Stored items:
<<<<

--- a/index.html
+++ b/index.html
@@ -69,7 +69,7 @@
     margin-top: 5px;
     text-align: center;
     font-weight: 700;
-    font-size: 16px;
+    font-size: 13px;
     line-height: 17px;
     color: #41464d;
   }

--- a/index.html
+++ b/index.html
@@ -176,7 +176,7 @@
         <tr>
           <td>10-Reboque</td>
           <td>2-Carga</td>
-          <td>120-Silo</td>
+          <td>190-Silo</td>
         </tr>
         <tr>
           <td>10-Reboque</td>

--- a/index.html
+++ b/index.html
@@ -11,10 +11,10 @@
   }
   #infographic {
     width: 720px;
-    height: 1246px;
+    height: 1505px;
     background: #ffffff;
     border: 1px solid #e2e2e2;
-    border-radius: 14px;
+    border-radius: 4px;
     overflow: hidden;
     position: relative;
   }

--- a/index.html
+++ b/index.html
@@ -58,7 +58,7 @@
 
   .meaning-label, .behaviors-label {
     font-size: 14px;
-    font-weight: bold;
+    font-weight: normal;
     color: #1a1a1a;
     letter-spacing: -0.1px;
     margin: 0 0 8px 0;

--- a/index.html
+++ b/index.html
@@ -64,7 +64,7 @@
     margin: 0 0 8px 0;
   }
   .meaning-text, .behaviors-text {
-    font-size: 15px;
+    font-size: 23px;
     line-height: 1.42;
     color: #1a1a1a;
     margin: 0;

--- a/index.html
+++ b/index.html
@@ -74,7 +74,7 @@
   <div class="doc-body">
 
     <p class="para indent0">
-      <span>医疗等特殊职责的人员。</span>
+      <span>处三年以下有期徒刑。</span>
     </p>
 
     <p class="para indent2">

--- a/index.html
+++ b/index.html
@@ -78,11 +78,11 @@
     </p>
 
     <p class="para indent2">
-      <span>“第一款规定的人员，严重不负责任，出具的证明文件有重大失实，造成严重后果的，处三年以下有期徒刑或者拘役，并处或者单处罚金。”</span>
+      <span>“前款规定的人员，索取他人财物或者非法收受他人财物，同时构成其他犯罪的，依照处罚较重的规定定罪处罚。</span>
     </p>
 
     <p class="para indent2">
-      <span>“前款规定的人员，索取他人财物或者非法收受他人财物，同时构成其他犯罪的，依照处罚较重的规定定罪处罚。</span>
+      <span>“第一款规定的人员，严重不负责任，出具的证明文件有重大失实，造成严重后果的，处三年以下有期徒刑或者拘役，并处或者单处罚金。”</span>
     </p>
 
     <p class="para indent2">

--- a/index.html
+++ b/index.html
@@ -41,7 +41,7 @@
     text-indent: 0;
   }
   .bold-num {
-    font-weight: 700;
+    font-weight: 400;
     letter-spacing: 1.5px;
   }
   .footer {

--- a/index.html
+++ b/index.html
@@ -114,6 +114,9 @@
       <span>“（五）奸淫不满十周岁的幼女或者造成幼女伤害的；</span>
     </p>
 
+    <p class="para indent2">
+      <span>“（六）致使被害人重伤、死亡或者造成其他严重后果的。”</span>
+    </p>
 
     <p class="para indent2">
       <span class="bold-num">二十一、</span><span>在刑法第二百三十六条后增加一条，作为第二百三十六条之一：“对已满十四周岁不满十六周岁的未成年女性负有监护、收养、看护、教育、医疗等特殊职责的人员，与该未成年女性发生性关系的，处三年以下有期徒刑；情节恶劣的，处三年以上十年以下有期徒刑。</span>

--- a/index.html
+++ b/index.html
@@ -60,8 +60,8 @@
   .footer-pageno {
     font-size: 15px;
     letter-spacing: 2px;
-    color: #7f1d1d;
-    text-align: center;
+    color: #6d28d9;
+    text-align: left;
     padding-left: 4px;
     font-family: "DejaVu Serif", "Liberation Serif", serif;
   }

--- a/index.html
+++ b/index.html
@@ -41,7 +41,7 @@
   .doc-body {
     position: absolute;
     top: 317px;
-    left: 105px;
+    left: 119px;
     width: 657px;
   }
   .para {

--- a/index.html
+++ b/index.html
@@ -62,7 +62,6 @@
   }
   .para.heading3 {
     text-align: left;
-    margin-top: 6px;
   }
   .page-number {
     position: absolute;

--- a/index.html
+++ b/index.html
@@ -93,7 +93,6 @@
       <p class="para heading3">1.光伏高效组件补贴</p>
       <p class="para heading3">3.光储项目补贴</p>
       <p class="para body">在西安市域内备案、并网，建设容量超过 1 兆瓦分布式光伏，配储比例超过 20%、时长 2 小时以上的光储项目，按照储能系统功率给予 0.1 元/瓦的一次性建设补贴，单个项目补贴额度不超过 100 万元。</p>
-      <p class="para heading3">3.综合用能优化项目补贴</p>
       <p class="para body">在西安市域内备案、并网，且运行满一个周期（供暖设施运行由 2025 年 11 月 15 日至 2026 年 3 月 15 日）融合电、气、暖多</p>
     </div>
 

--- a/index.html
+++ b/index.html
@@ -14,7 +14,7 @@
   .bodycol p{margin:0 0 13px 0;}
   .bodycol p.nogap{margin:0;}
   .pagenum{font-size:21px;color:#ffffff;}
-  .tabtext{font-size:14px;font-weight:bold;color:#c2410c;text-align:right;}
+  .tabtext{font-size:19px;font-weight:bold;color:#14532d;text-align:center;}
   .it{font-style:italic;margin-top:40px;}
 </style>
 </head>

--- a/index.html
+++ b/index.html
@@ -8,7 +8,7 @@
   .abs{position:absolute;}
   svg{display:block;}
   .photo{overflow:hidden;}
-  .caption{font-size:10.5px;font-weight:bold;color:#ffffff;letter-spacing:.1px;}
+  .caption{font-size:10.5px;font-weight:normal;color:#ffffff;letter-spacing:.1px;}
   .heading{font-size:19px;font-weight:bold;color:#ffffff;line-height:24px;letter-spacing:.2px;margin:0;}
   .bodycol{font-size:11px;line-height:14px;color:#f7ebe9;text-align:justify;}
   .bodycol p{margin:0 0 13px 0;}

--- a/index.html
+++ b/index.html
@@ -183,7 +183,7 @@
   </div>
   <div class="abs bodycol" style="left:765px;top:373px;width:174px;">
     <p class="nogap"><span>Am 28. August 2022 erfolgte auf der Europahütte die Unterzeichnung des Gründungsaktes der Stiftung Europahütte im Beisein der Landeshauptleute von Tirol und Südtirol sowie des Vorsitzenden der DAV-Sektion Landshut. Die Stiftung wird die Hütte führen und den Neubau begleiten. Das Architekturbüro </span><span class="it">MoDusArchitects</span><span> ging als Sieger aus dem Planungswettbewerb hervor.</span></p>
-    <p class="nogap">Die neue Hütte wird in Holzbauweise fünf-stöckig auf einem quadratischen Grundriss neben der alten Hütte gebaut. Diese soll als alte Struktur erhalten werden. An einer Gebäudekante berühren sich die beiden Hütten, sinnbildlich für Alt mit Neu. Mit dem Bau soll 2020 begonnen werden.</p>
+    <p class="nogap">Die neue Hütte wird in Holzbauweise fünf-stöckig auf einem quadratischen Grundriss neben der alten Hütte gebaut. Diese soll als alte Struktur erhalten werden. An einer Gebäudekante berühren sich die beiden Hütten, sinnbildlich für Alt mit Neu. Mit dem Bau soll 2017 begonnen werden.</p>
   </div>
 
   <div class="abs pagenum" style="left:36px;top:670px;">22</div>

>>>>

* WHAT IS REQUIRED
Scan the data for the word "position" and copy every line where it shows up.

* SOLUTION
     position: relative;
     position: absolute;
     position: absolute;
   .abs{position:absolute;}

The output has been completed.